## The task
When you reach the line containing "- 27 | jimsalterjrs/sanoid" in the entries below, repeat it and each line after it exactly until the entries end.

## Source records
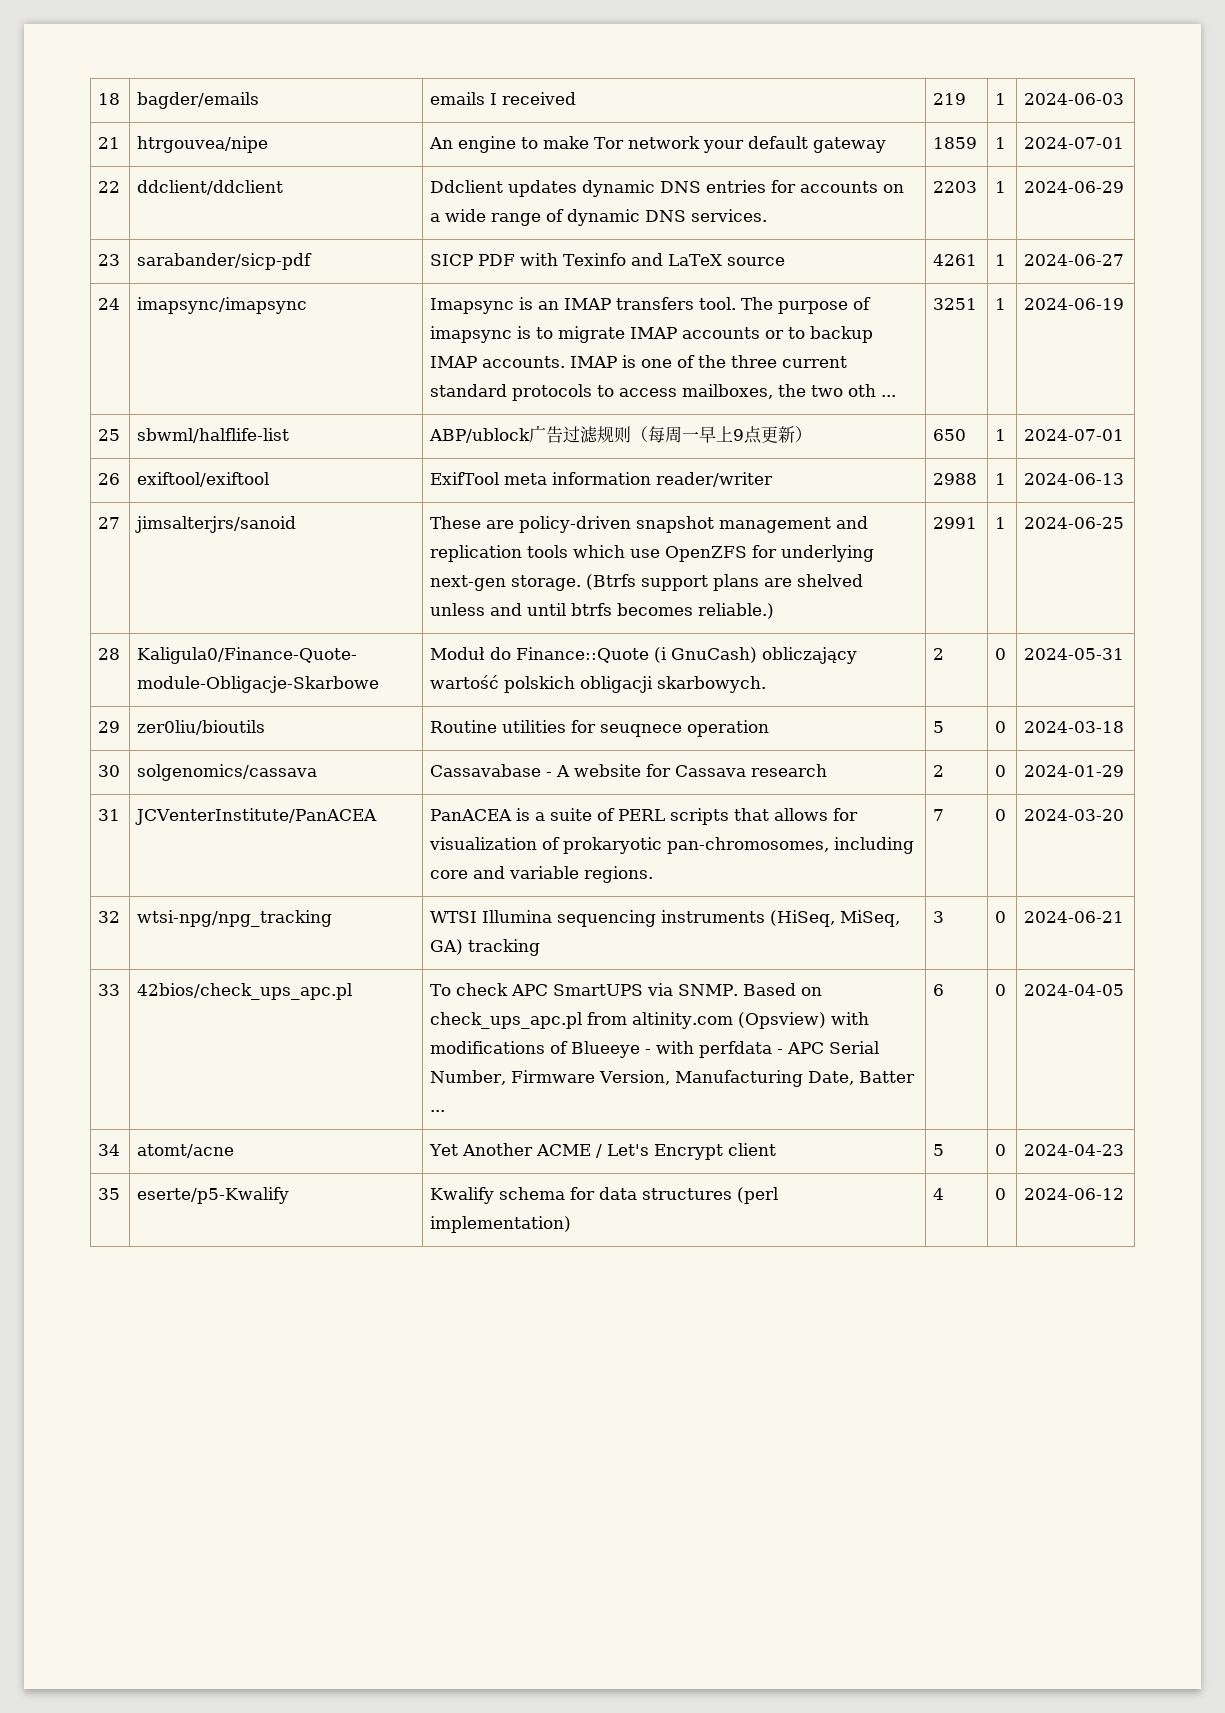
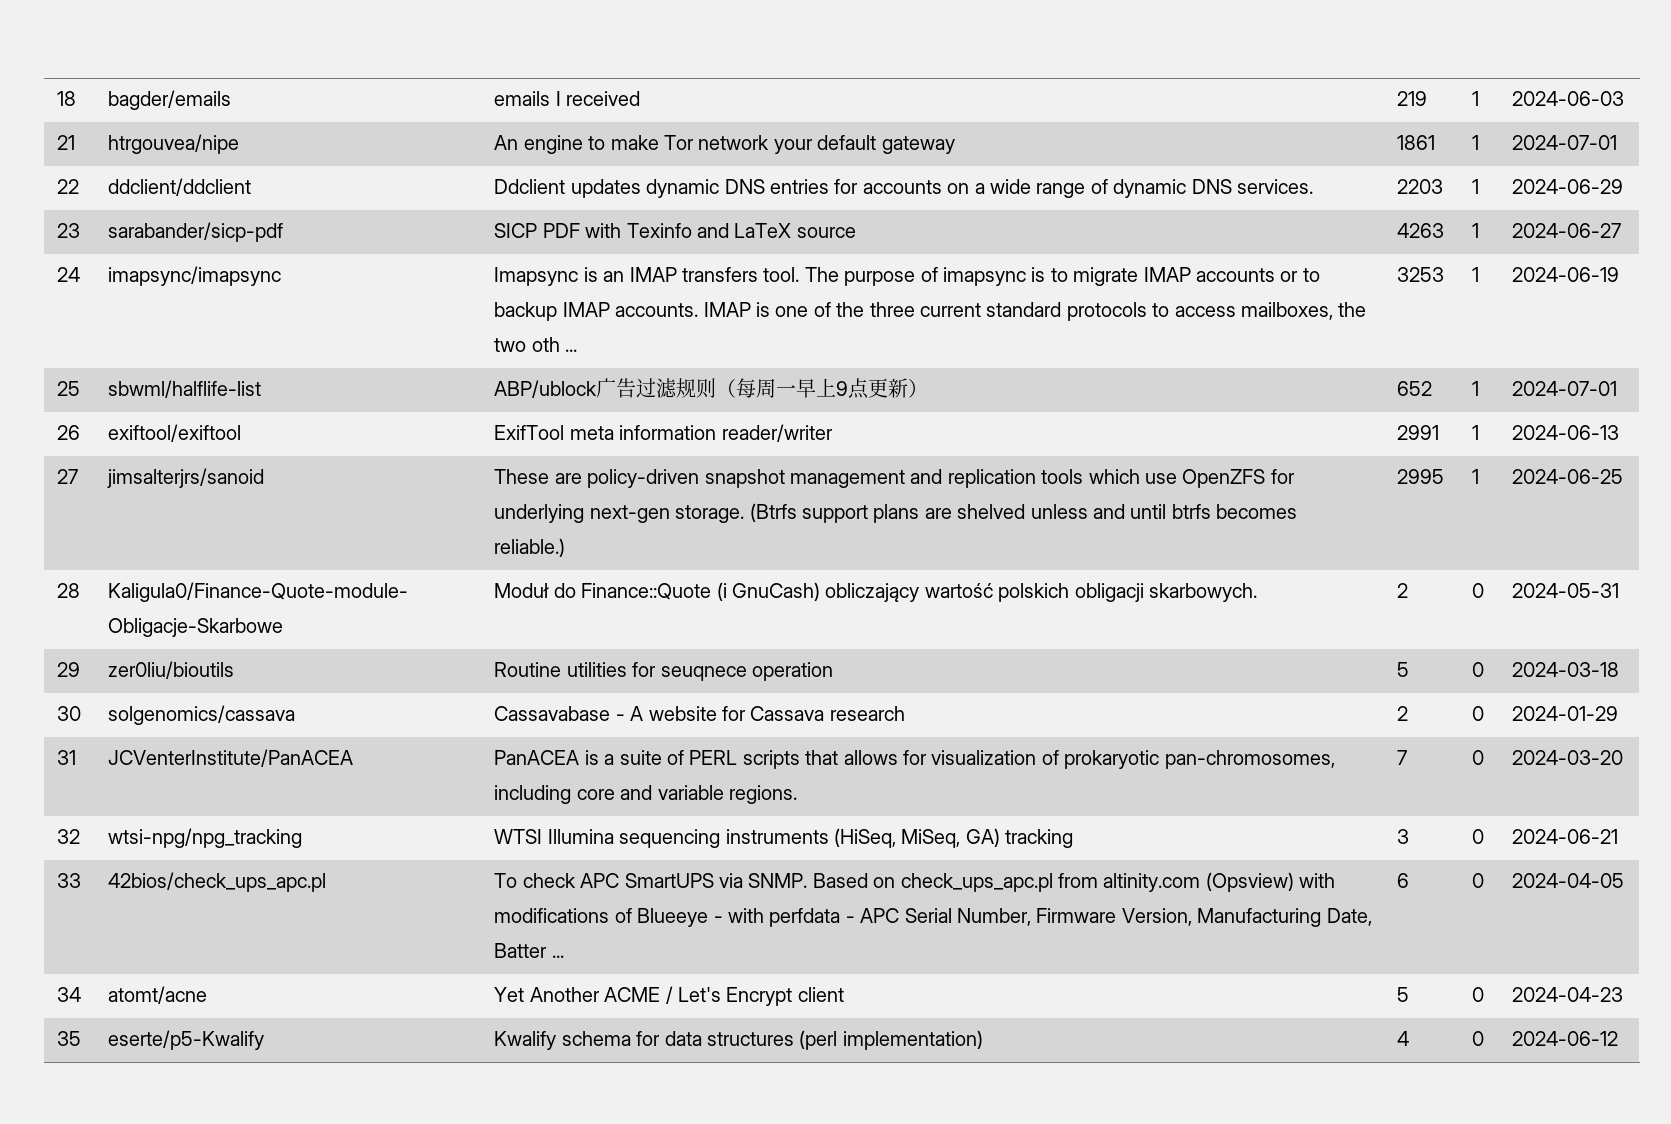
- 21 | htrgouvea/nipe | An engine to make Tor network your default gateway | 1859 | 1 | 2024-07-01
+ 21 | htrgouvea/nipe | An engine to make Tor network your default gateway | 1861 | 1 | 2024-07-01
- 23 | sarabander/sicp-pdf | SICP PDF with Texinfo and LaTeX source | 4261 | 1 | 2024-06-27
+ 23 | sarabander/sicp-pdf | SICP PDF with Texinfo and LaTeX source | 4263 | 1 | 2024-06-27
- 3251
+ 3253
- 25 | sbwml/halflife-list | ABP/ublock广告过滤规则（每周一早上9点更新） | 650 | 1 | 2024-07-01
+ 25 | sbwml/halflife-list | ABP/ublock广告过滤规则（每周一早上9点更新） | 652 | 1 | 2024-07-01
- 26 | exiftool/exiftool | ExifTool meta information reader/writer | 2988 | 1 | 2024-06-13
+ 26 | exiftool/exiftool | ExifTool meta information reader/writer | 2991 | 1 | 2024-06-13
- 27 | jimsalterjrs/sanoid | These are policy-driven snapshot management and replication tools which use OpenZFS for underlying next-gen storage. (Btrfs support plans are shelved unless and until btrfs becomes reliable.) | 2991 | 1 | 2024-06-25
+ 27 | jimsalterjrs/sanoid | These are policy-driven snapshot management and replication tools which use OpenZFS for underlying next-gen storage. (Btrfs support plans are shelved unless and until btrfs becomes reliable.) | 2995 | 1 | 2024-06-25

## Output of the task
- 27 | jimsalterjrs/sanoid | These are policy-driven snapshot management and replication tools which use OpenZFS for underlying next-gen storage. (Btrfs support plans are shelved unless and until btrfs becomes reliable.) | 2991 | 1 | 2024-06-25
+ 27 | jimsalterjrs/sanoid | These are policy-driven snapshot management and replication tools which use OpenZFS for underlying next-gen storage. (Btrfs support plans are shelved unless and until btrfs becomes reliable.) | 2995 | 1 | 2024-06-25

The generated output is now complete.